DIRECTIONS:
When you repeat the entries below, keep each word exactly as it is and drop the pictures.

(Before and after images)
____

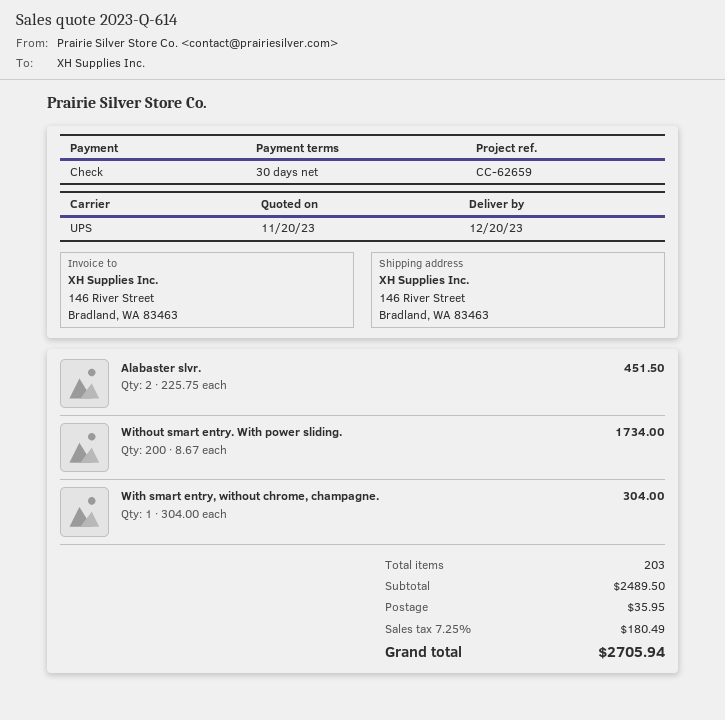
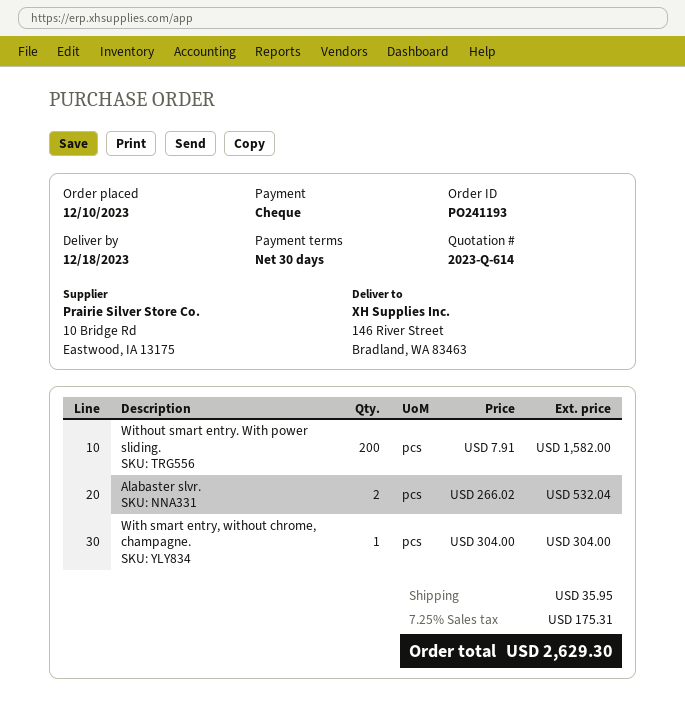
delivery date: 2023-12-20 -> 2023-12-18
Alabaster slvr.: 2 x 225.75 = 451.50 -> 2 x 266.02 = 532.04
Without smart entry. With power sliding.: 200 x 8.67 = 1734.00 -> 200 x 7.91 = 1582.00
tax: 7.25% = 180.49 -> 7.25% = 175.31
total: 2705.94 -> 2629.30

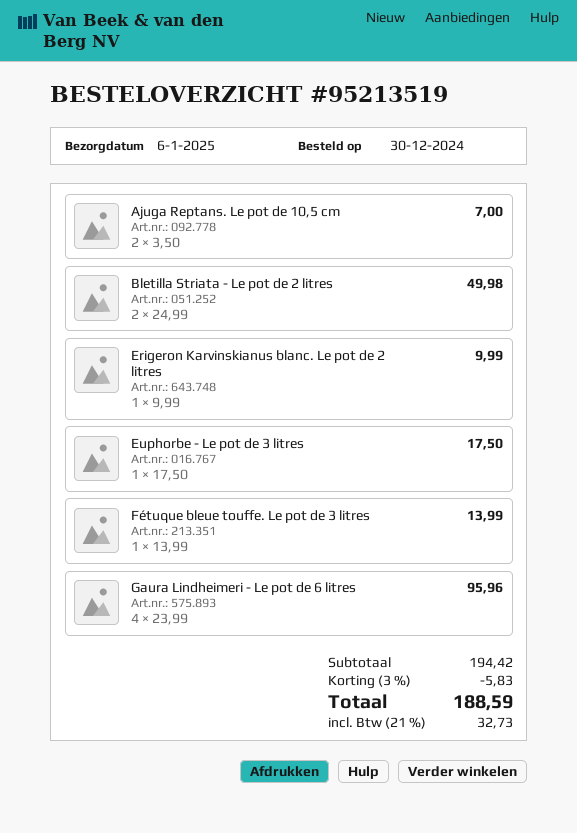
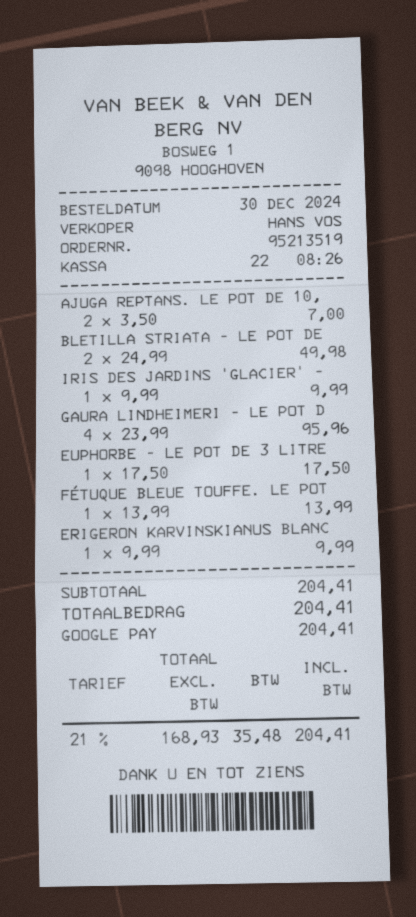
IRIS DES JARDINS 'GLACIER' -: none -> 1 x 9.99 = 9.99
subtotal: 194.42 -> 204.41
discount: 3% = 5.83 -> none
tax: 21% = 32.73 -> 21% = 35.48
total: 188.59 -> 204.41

____

TASK RESULT:
delivery date: 2023-12-20 -> 2023-12-18
Alabaster slvr.: 2 x 225.75 = 451.50 -> 2 x 266.02 = 532.04
Without smart entry. With power sliding.: 200 x 8.67 = 1734.00 -> 200 x 7.91 = 1582.00
tax: 7.25% = 180.49 -> 7.25% = 175.31
total: 2705.94 -> 2629.30

IRIS DES JARDINS 'GLACIER' -: none -> 1 x 9.99 = 9.99
subtotal: 194.42 -> 204.41
discount: 3% = 5.83 -> none
tax: 21% = 32.73 -> 21% = 35.48
total: 188.59 -> 204.41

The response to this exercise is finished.